The News & Record has hired a new executive editor, Jeff Guager. If the guy is worth his salt, he probably already has a lengthy to-do list. Hear are two that should be priorities, the first should be his first:
1. Have your reporters stop being stenographers. We can read the press releases ourselves on blogs and social media. We can hear and see the assertions of people promoting their interests on Youtube and websites. We don't need intermediaries for those; we don't need professional regurgitators of the pronouncements of the self-interested, we need you to check them out and align them with the facts if necessary. A reporter who is unwilling or incapable of operating without a big fat dose of skepticism should be reassigned to the society page.
2. Shake up your online department. It is simply ridiculous that for nearly a year now requests for a mobile edition of the website have been met with "We are working on an app, but we don't have the money; we are behind schedule but are working on an app."
A mobile version of a website does not require an app. It is simply a modified web design. If WFMY can do it, so can you. Get some people with design and programming skills and get out of their way. [Note, I said people with design and programming skills, not really good Drupal users.] Yes, make some apps too—this decade would be good.
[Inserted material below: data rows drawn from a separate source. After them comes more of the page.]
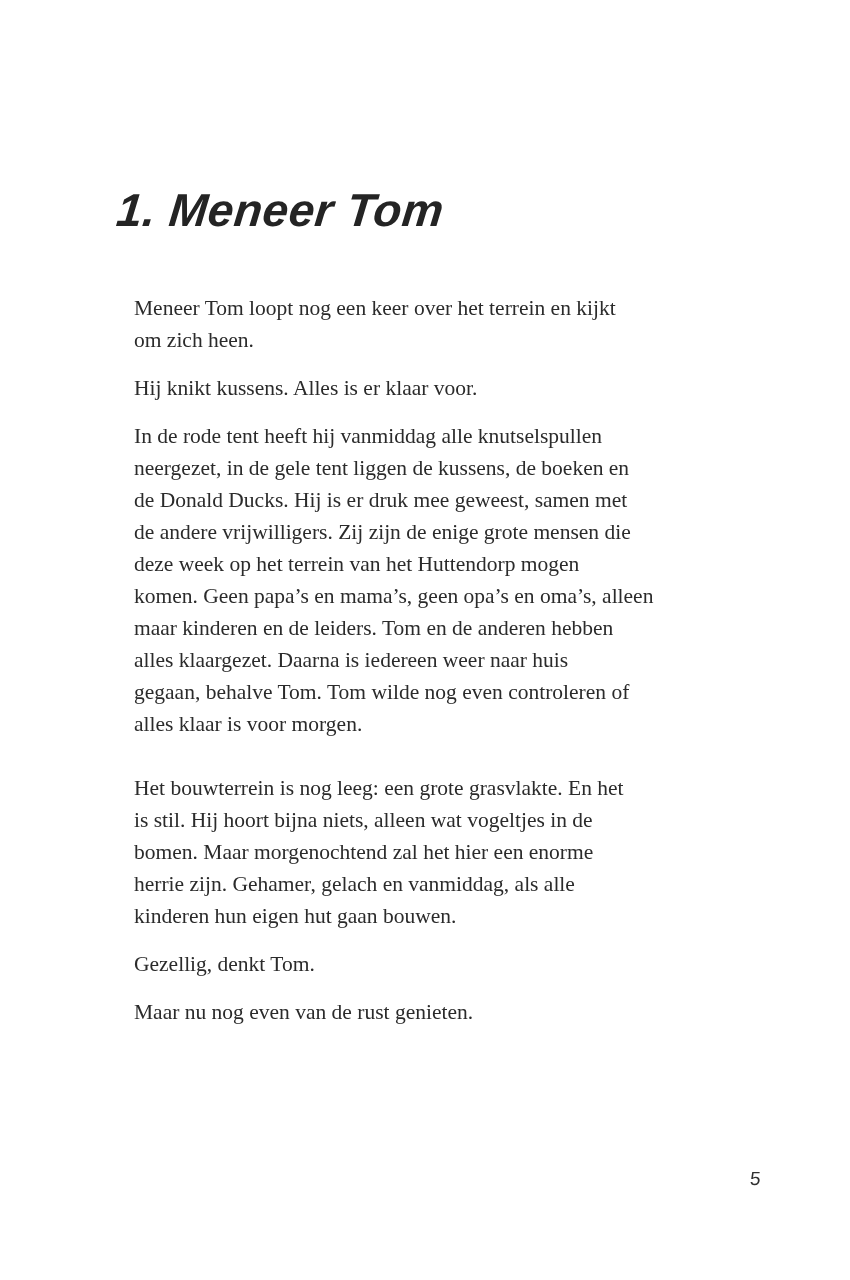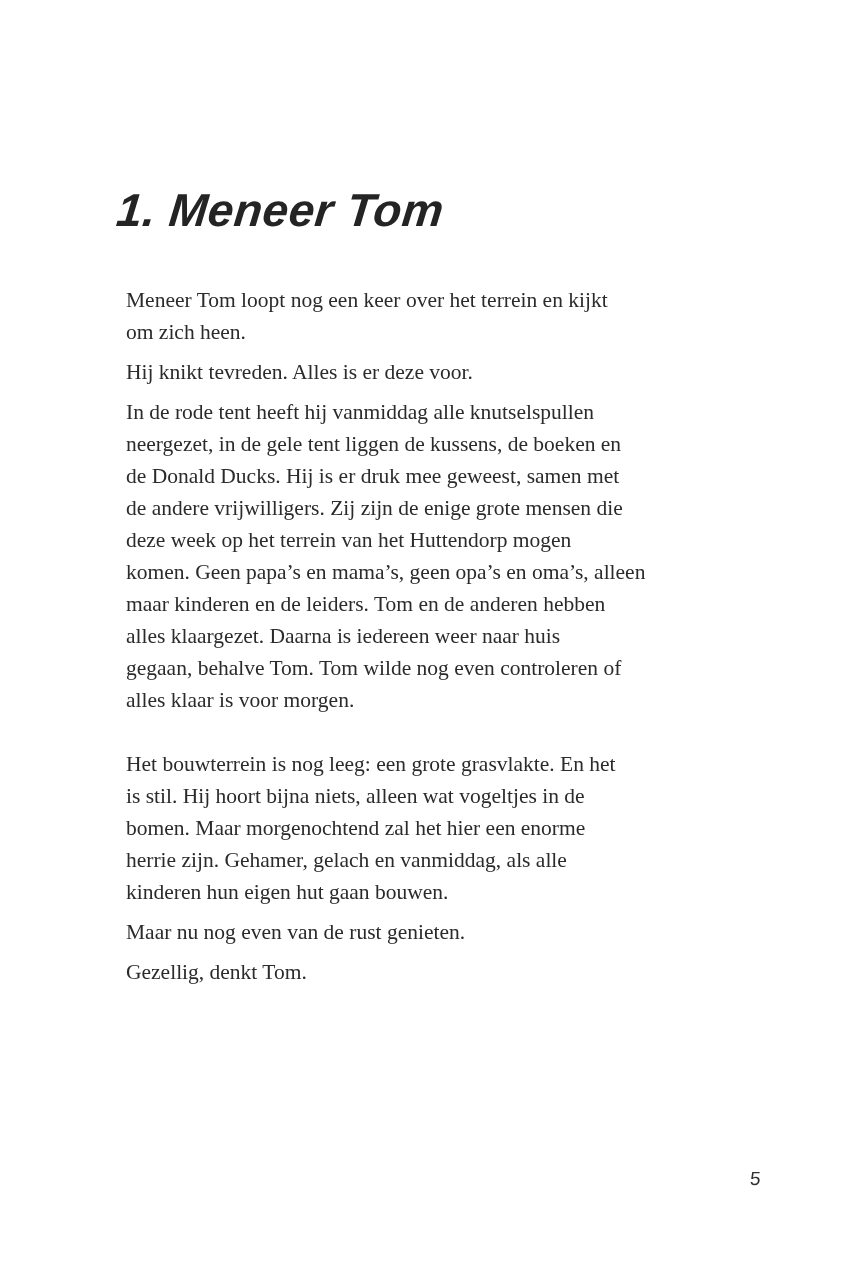"Meneer Tom loopt nog een" .body-text p { margin: 8px -> 16px }
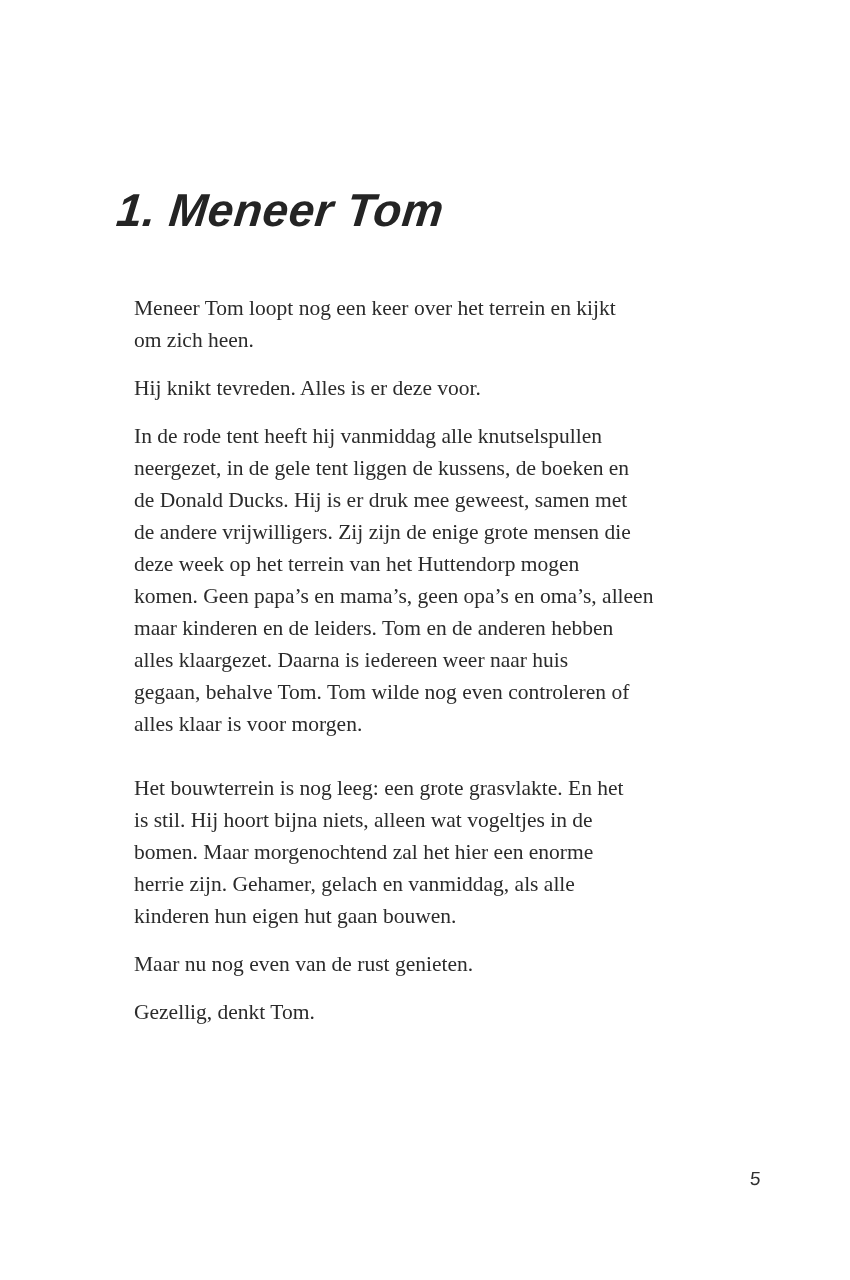"Hij knikt tevreden. Alles is" p { text: tevreden. Alles is er deze -> kussens. Alles is er klaar }
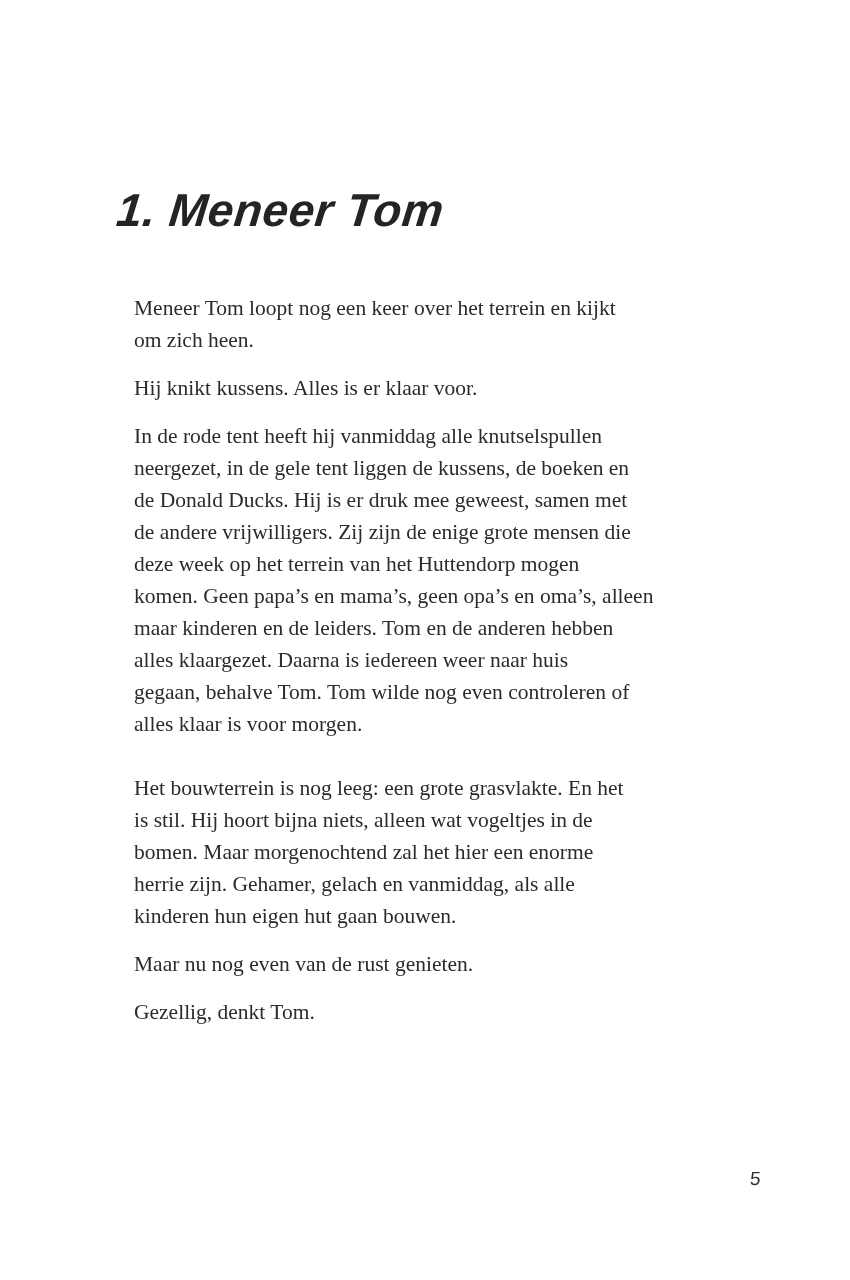"Maar nu nog even van" p { order: before "Gezellig, denkt Tom." -> after "Gezellig, denkt Tom." }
Putting your best content behind a Google-proof wall is not smart either. People still link to such content, but the search engines don't find it.
2 comments:
With respect to Item 2, the person who can truly make that happen, or keep it from happening, is already in the building: Publisher Robin Saul.
When editors say they don't have the money to do X, it's usually not because they haven't already sought it.
I'm not privy to the decision making process, and it wouldn't surprise me that the inert publisher stands in the way in shaping priorities, but we are not talking about some huge expensive endeavor here. Just the proper objectives for people with proper skills.